カーリーの指示でバーチェの掌底が総司に炸裂し追撃の回し蹴りで路地裏に置いてあった木箱に激突する。
「くッ・・・」
他の団員と同じ様に倒れ伏すが根性のみで意識を保っていた。以前オッタルから受けたダメージに比べれば安い物だが立ち上がれない位のダメージは受けている。
「まだ意識があったか」
バーチェも驚いている様子を見せる。とどめを刺そうと歩いて近づき此方を見上げる総司の苦痛に耐える顔を見てある事に気がつく。
「お前の目は私と似ている・・・」
突然意味不明な事を言い出すので総司は困惑している。
「お前は何に怯えている?」
「・・・?」
この状況ならバーチェに向けられていると思うのが普通だろうがそれは違うとバーチェは見抜く。
「私も恐怖を知る者だ。だからお前の恐怖も分かる」
「訳の・・・分からない、事を・・・」
「無自覚か・・・だがーーー」
バーチェの言葉を遮り総司は斬り掛かる。動ける筈はないとそう思っていたバーチェは一瞬反応が遅れ右頬を掠る。頬に伝う血液を肌で感じながら総司を見て目を細める。
「殺す・・・殺ス・・・コロス・・・」
両眼が赤く輝き邪悪な笑みを浮かべている事から【鬼子】を発動させているようだ。

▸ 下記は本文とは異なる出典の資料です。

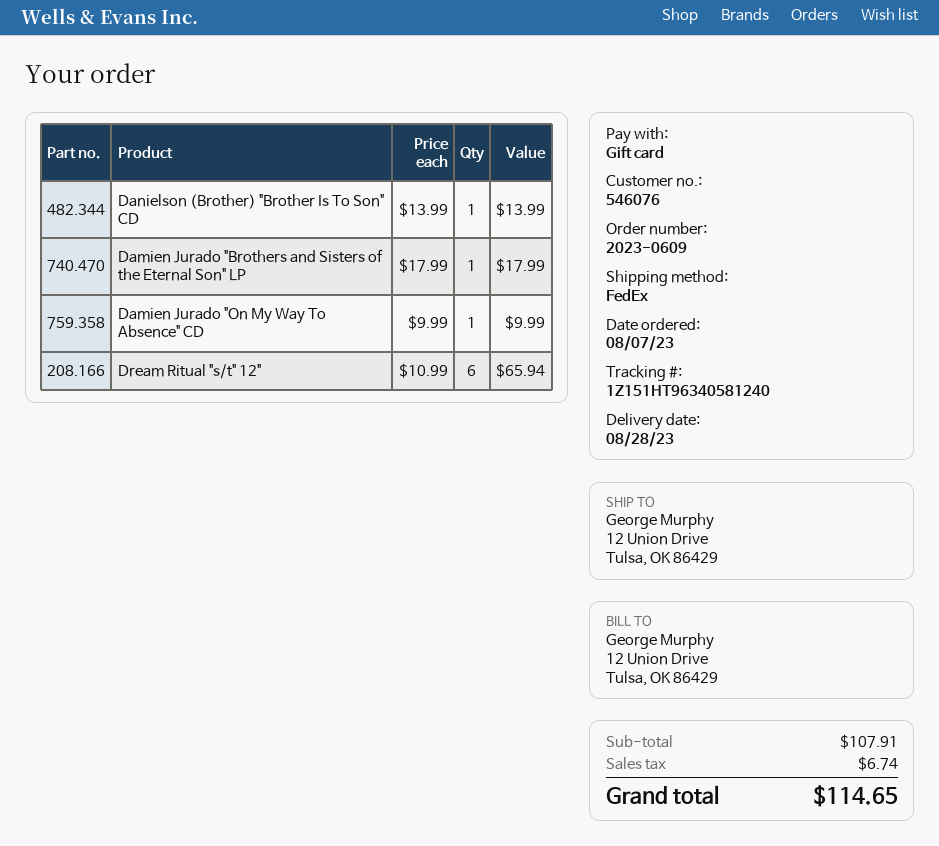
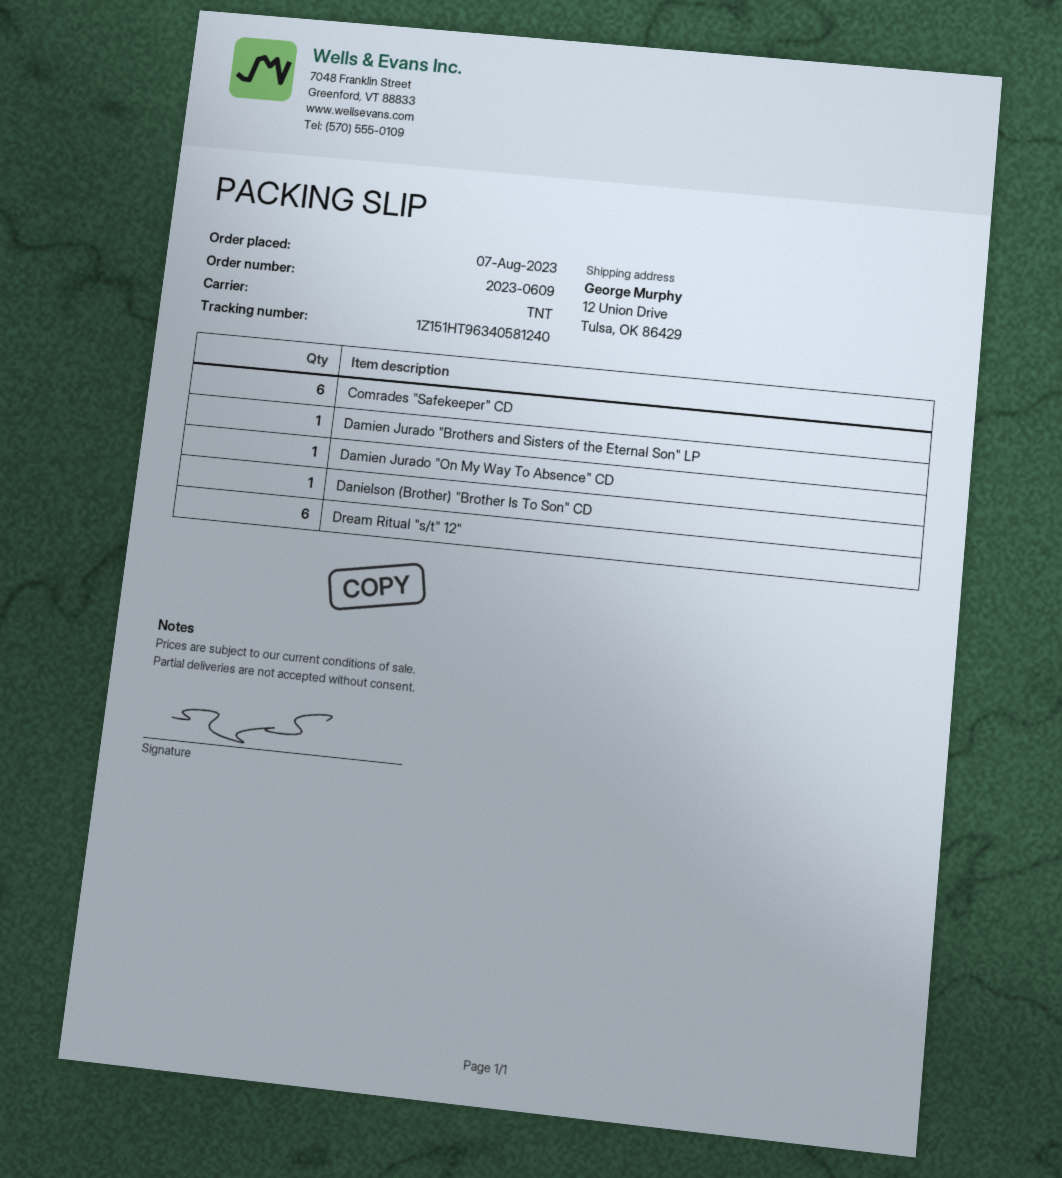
shipping method: FedEx -> TNT
Comrades "Safekeeper" CD: none -> 6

しかも初めから暴走している。これは
今の総司は殺戮本能で動く傀儡と化した。
目の前の生き物を殺さんと再び総司は斬り掛かる。しかし何度も言うが相手はLv.6の格上、そのスピードに対応出来ない訳がない。
「チカラに逃げるかーーーそれも良いだろう・・・」
超スピードで接近する総司に合わせてカウンターが腹部に炸裂する。そこで総司の【鬼子】は解除され再び地面に倒れる。
「チカラが無ければ・・・恐怖には抗えない」
意識が途切れる瞬間に聞いたその言葉は冷たく重く・・・それでいて悲しみを含んだものだった。